▸ Records for this task:
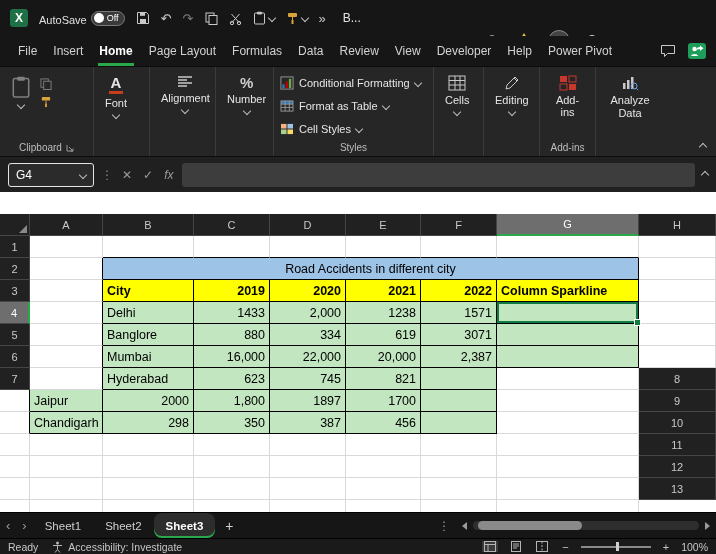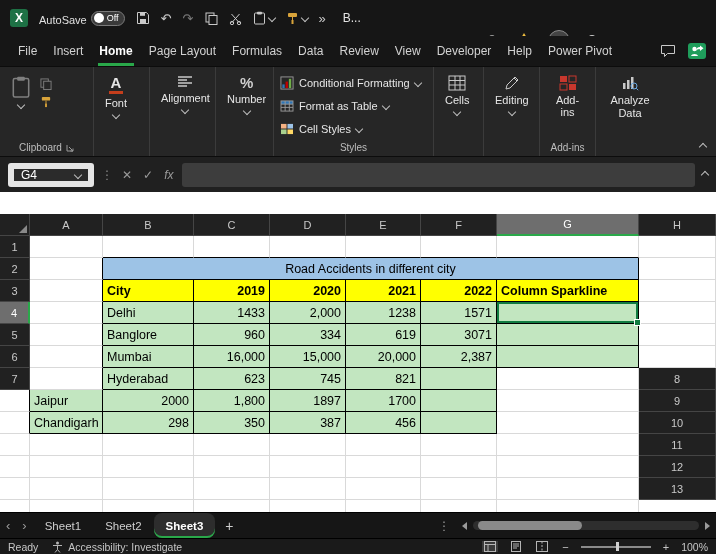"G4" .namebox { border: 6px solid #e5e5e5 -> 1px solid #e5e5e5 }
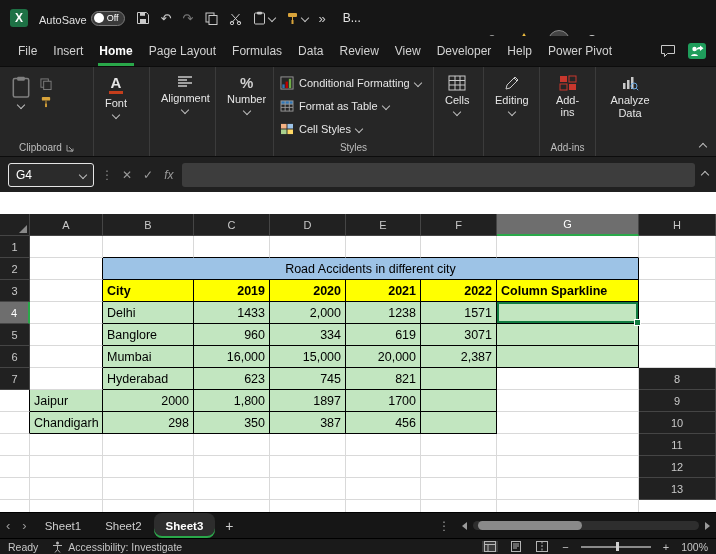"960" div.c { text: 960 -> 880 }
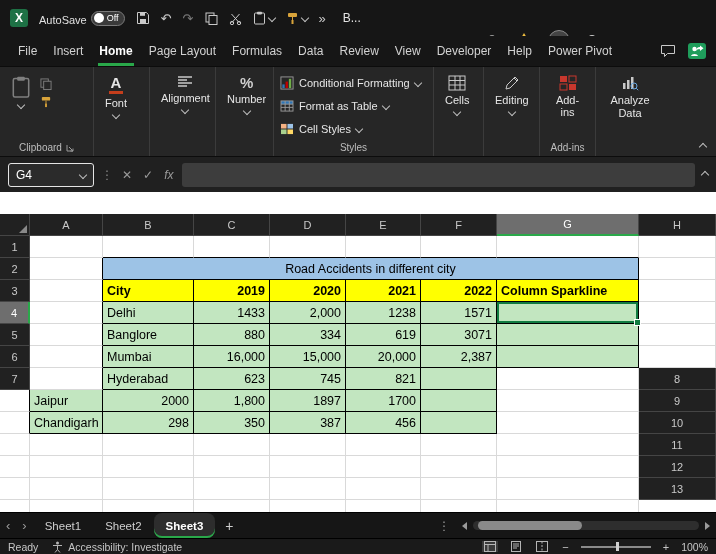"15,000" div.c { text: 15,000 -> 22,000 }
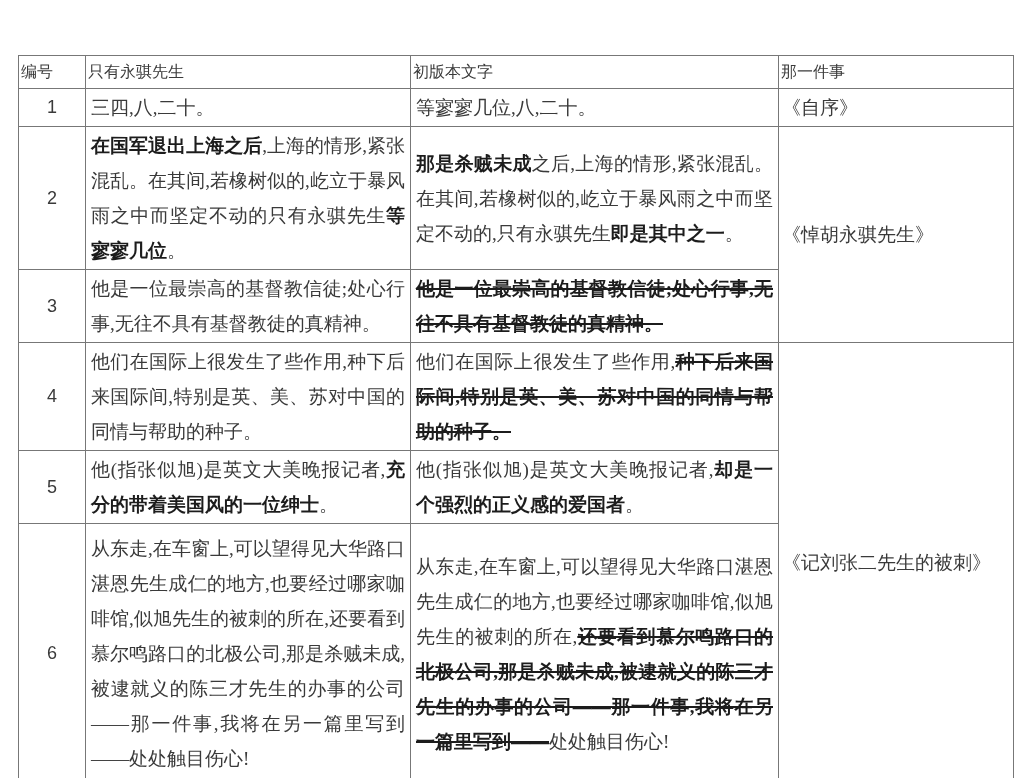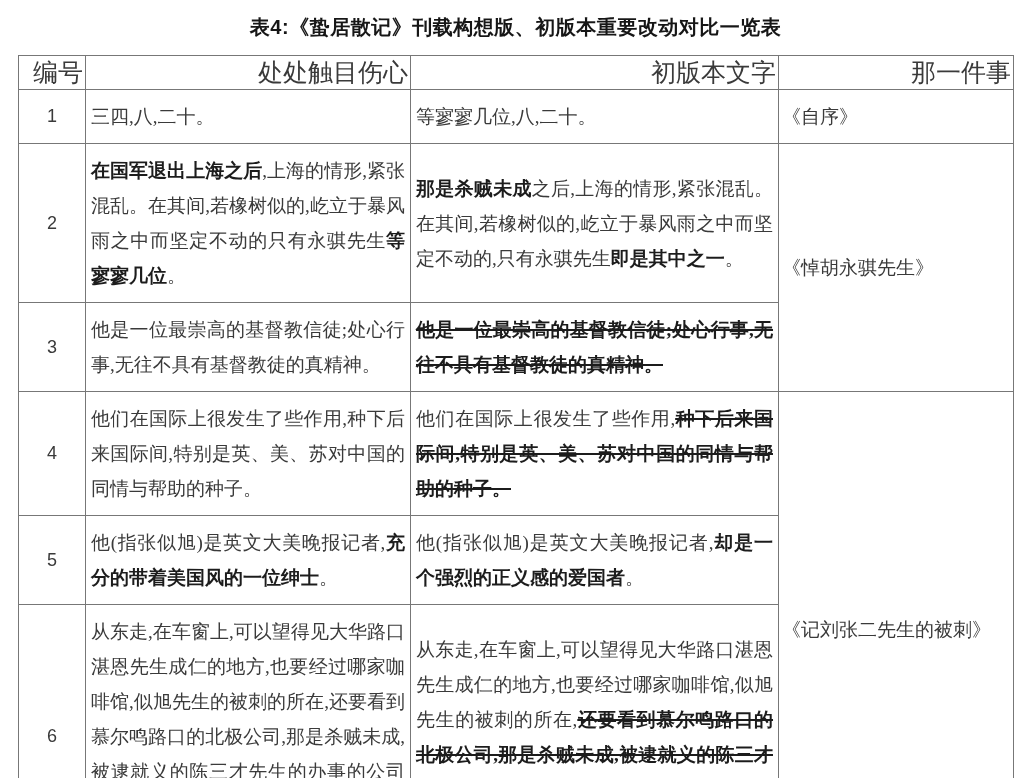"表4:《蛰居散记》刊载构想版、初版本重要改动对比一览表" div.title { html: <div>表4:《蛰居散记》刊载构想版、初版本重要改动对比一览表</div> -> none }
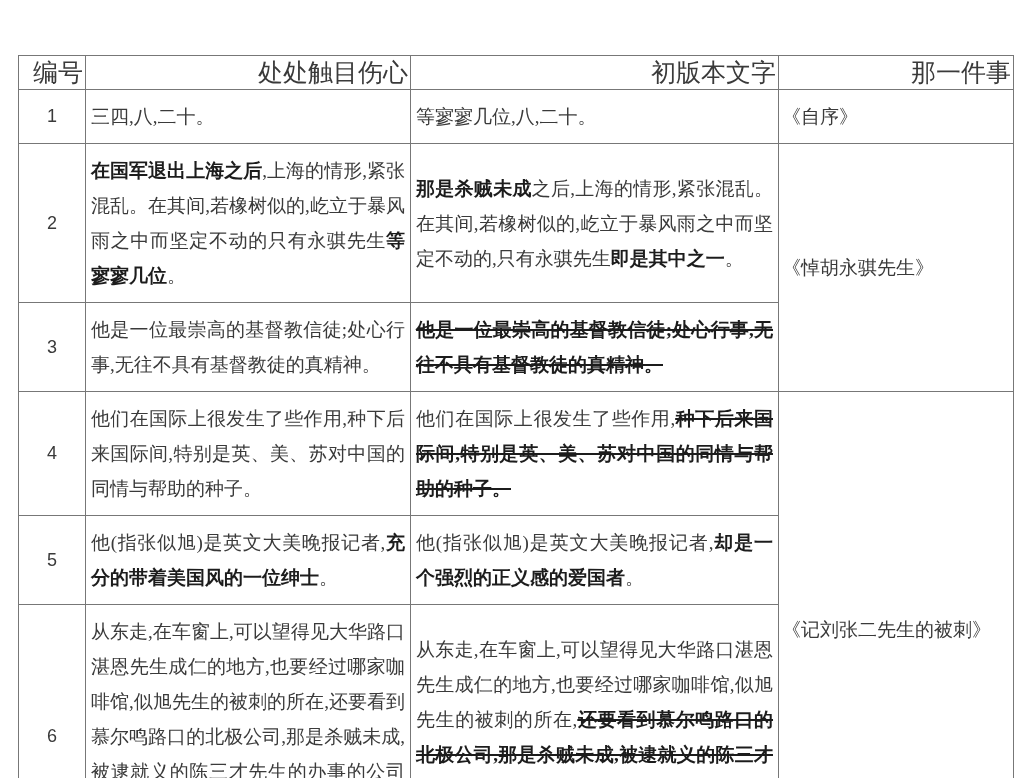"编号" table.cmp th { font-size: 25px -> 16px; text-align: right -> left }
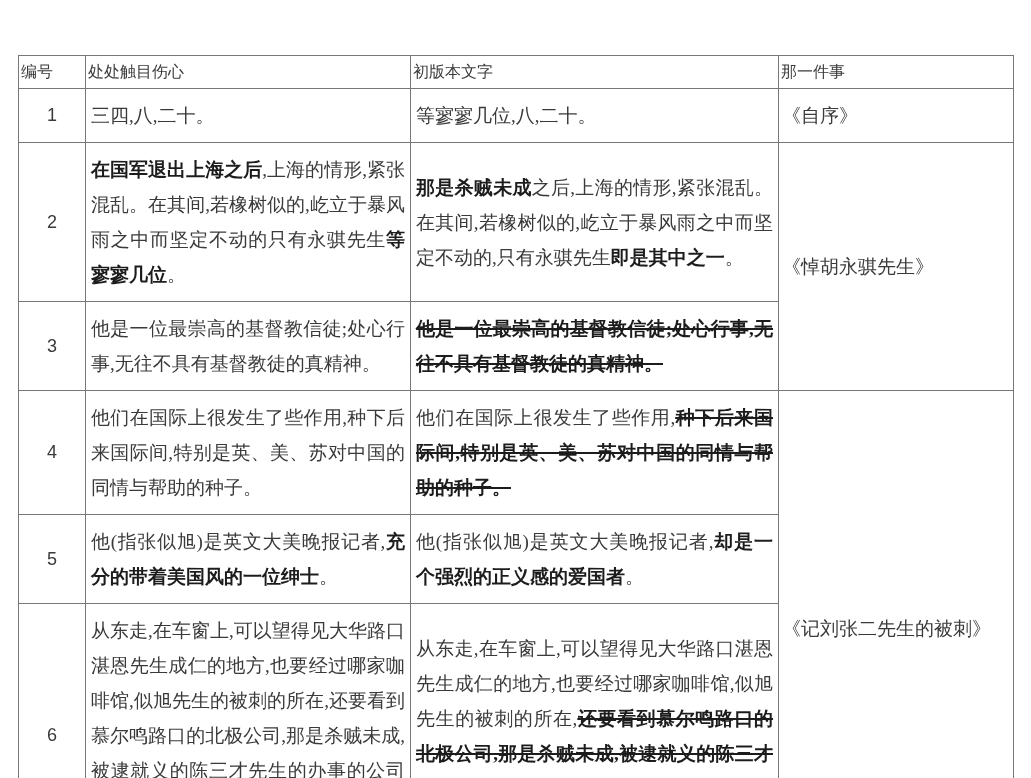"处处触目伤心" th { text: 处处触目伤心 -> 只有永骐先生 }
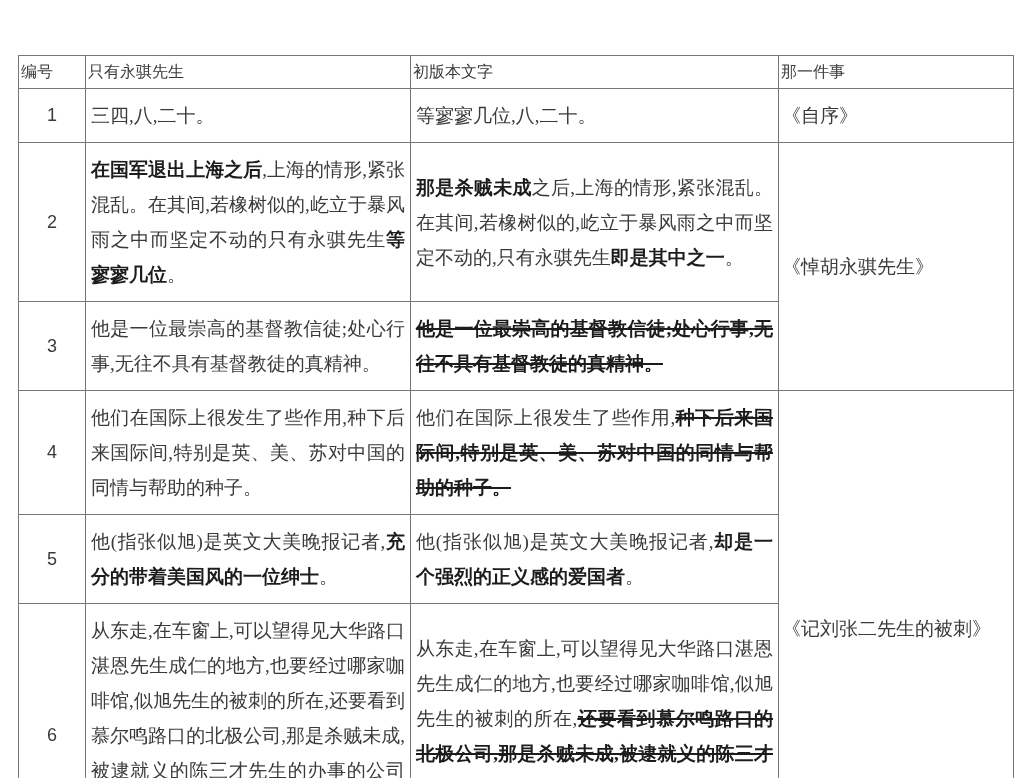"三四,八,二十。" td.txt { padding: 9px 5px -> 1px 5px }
--
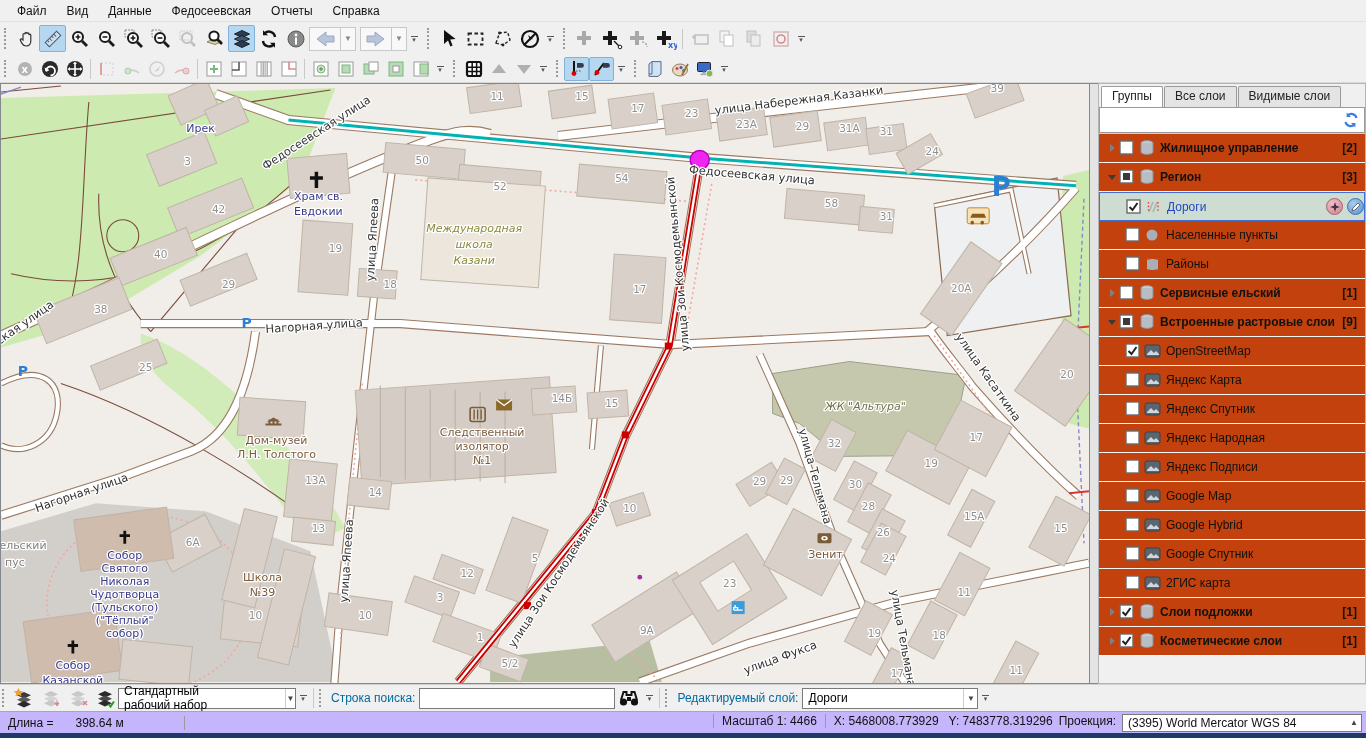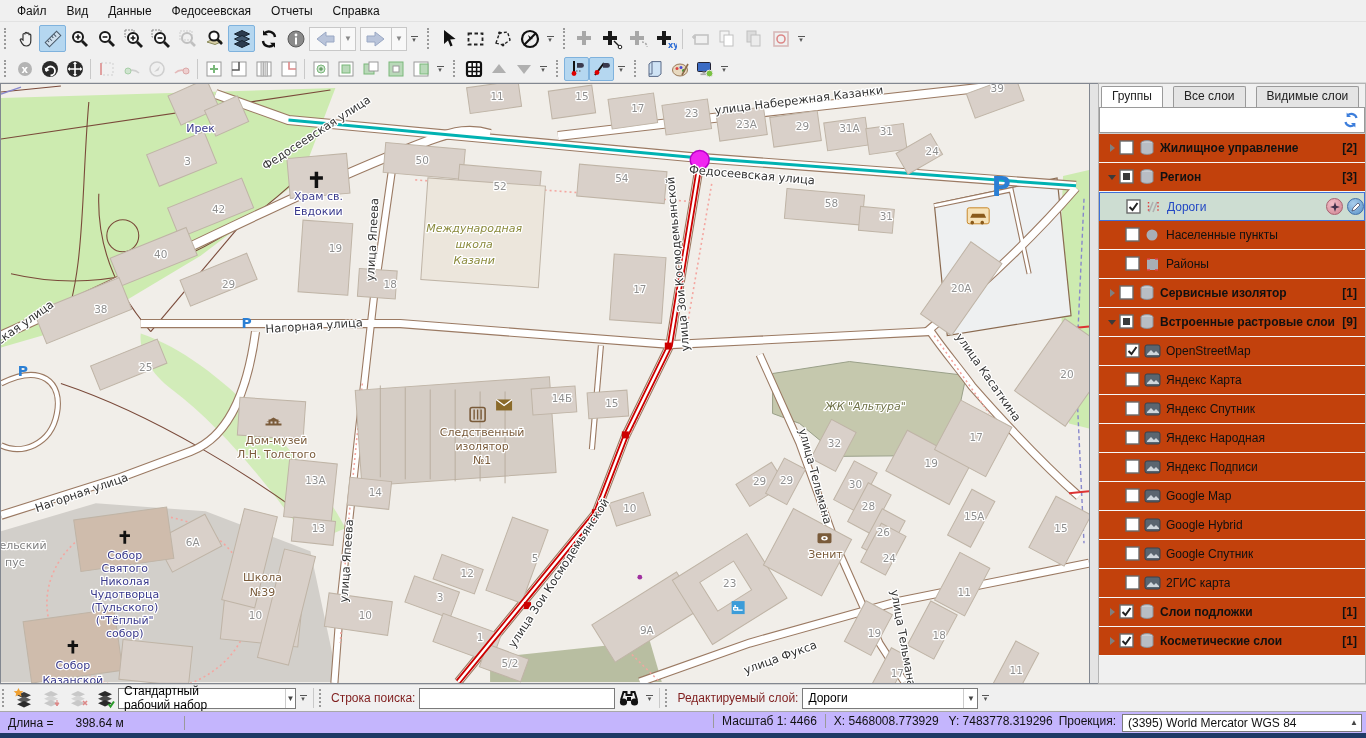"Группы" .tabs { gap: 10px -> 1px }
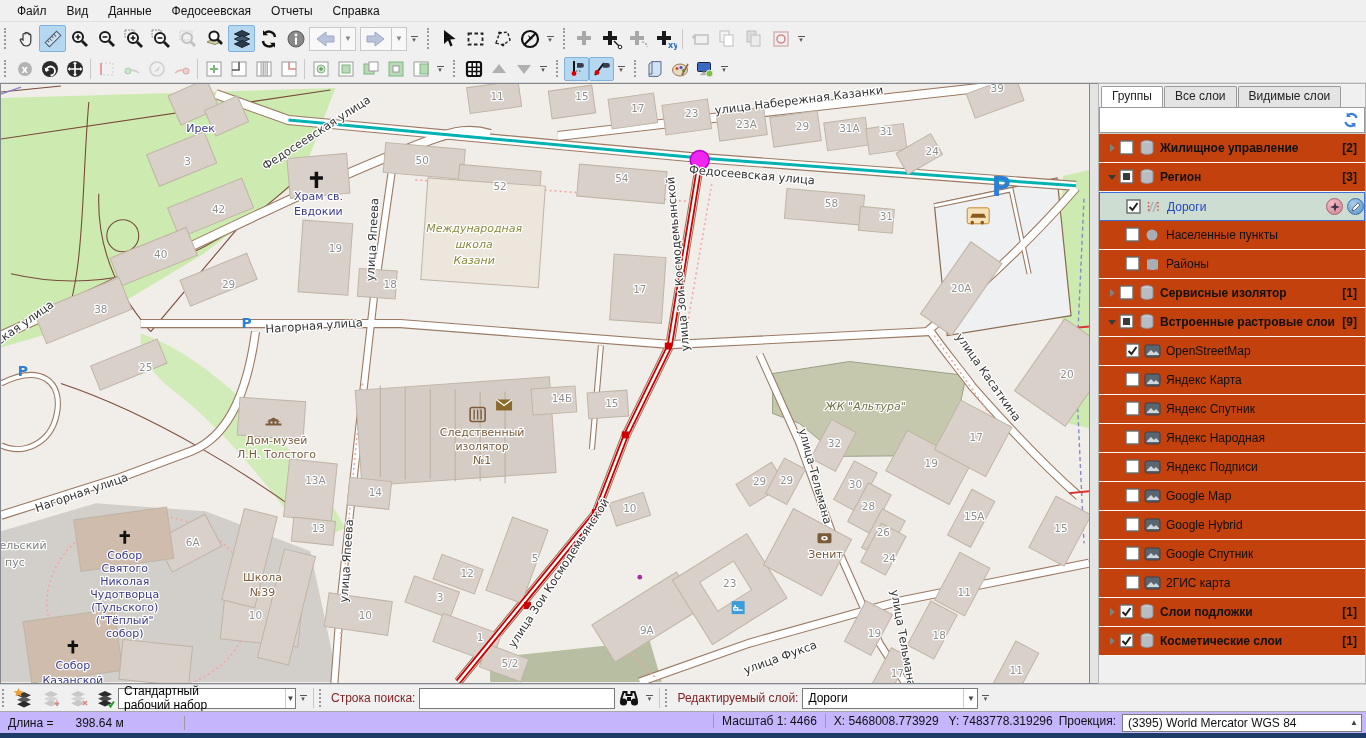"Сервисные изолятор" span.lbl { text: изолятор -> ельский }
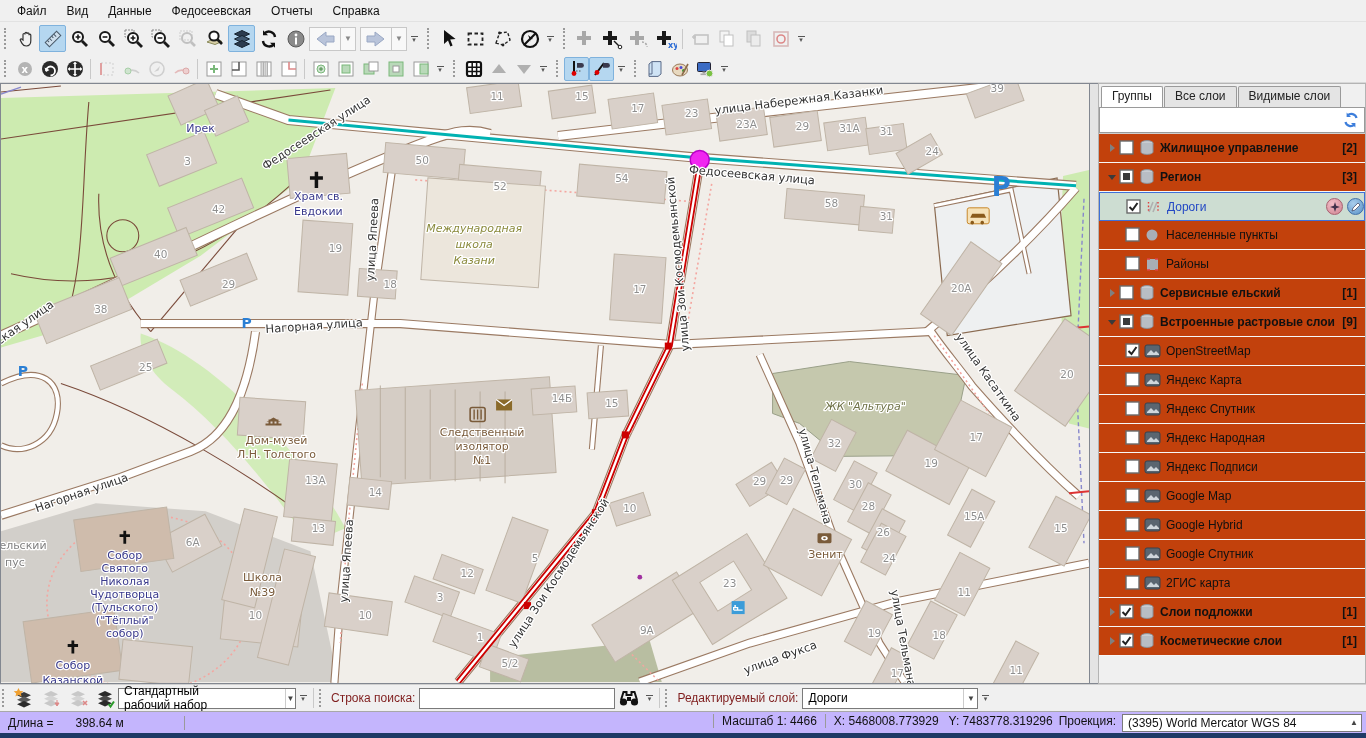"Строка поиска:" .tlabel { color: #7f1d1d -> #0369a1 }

▸ What you have to do:
Among the entries above, take the line with "gap: 10px ->", the line with "color: #7f1d1d ->", and all the lines between them, and restate them word for word without pictures.

▸ Written answer:
"Группы" .tabs { gap: 10px -> 1px }
"Сервисные изолятор" span.lbl { text: изолятор -> ельский }
"Строка поиска:" .tlabel { color: #7f1d1d -> #0369a1 }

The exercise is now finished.